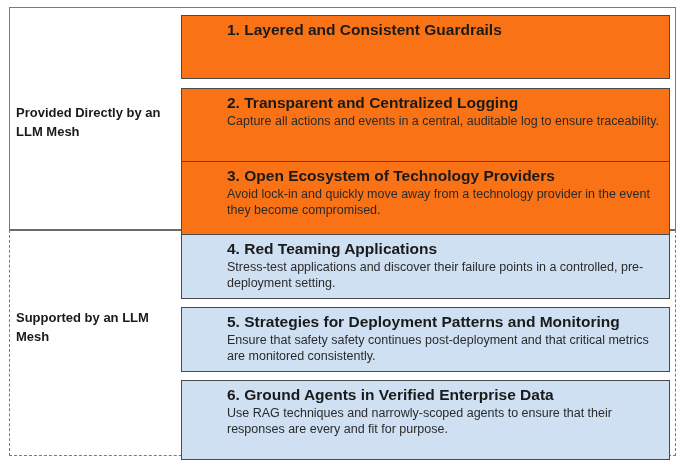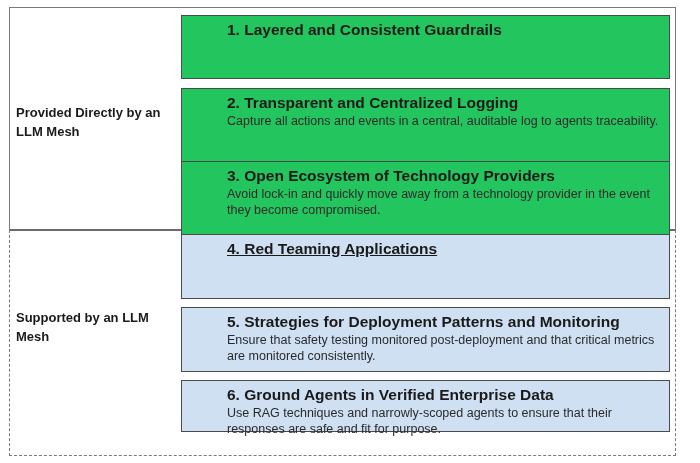"1. Layered and Consistent Guardrails" .card.dark { background: #22c55e -> #f97316 }
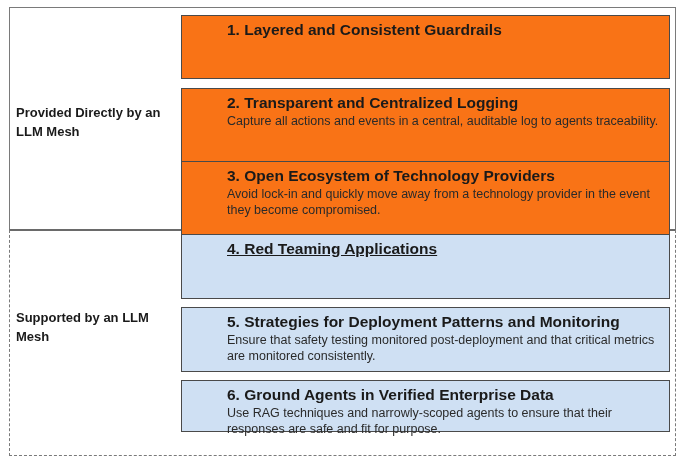"Capture all actions and events" div.card-desc { text: agents -> ensure }
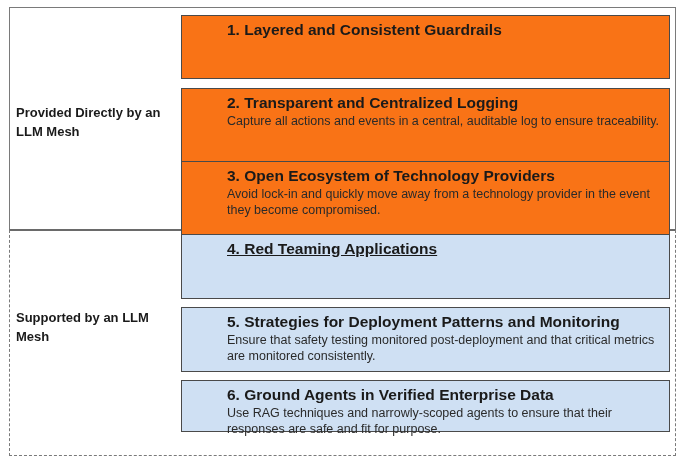"4. Red Teaming Applications" div.card { text-decoration: underline -> none }
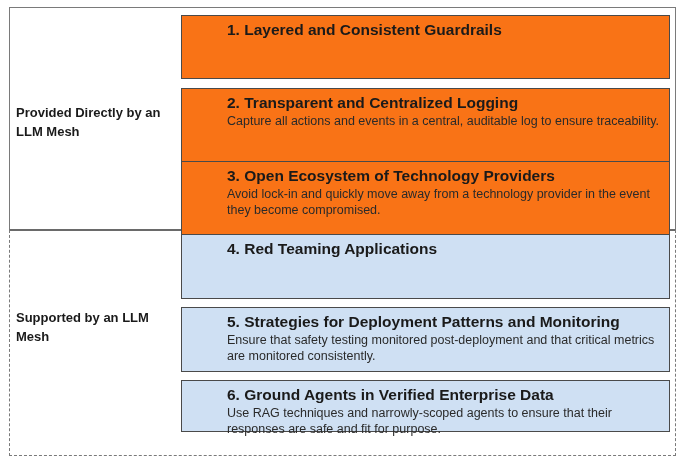"Stress-test applications and discover" div.card-desc { html: none -> <div>Stress-test applications and discover their failure points in a controlled, pre-deployment setting.</div> }
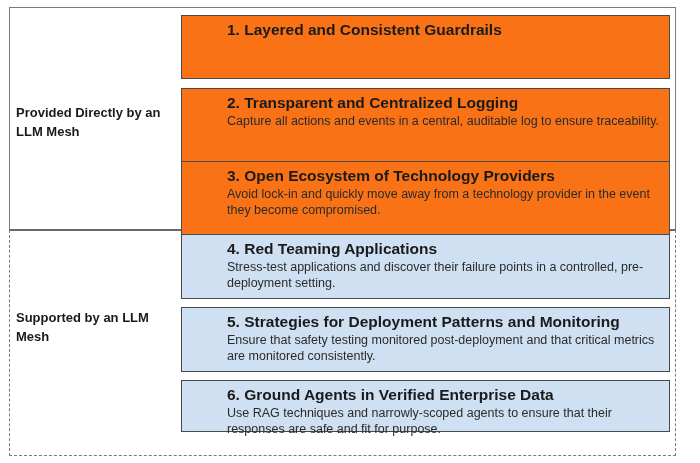"Ensure that safety testing monitored" div.card-desc { text: testing monitored -> safety continues }
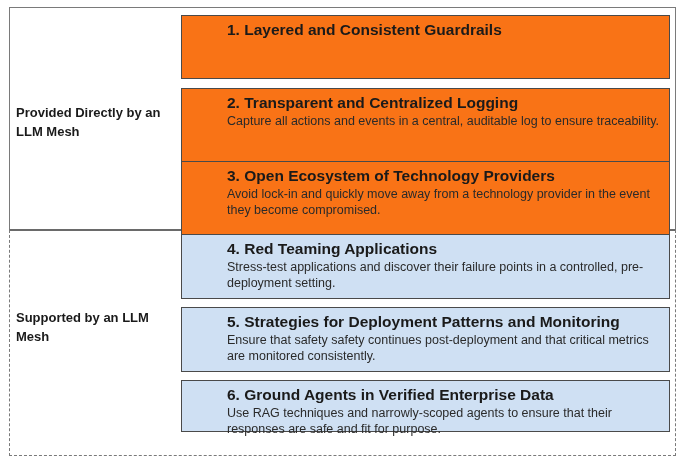"6. Ground Agents in Verified" div.card { height: 52px -> 80px }
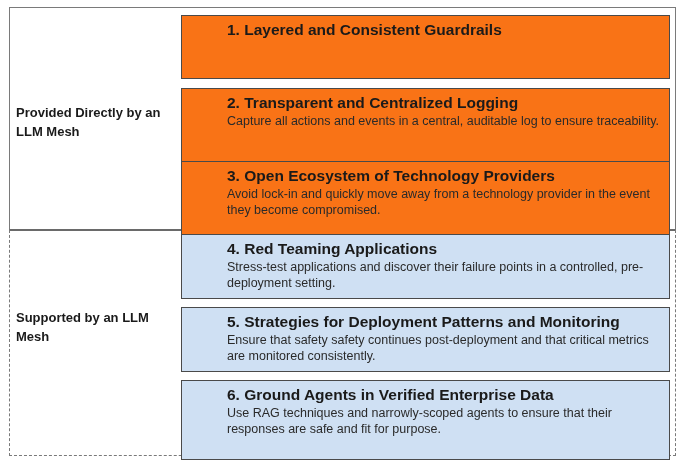"Use RAG techniques and narrowly-scoped" div.card-desc { text: safe -> every }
--- --- ---
## [What to do]
A faithful copy of all the data above, without its pictures, is the expected result.

## [Response for this exercise]
"1. Layered and Consistent Guardrails" .card.dark { background: #22c55e -> #f97316 }
"Capture all actions and events" div.card-desc { text: agents -> ensure }
"4. Red Teaming Applications" div.card { text-decoration: underline -> none }
"Stress-test applications and discover" div.card-desc { html: none -> <div>Stress-test applications and discover their failure points in a controlled, pre-deployment setting.</div> }
"Ensure that safety testing monitored" div.card-desc { text: testing monitored -> safety continues }
"6. Ground Agents in Verified" div.card { height: 52px -> 80px }
"Use RAG techniques and narrowly-scoped" div.card-desc { text: safe -> every }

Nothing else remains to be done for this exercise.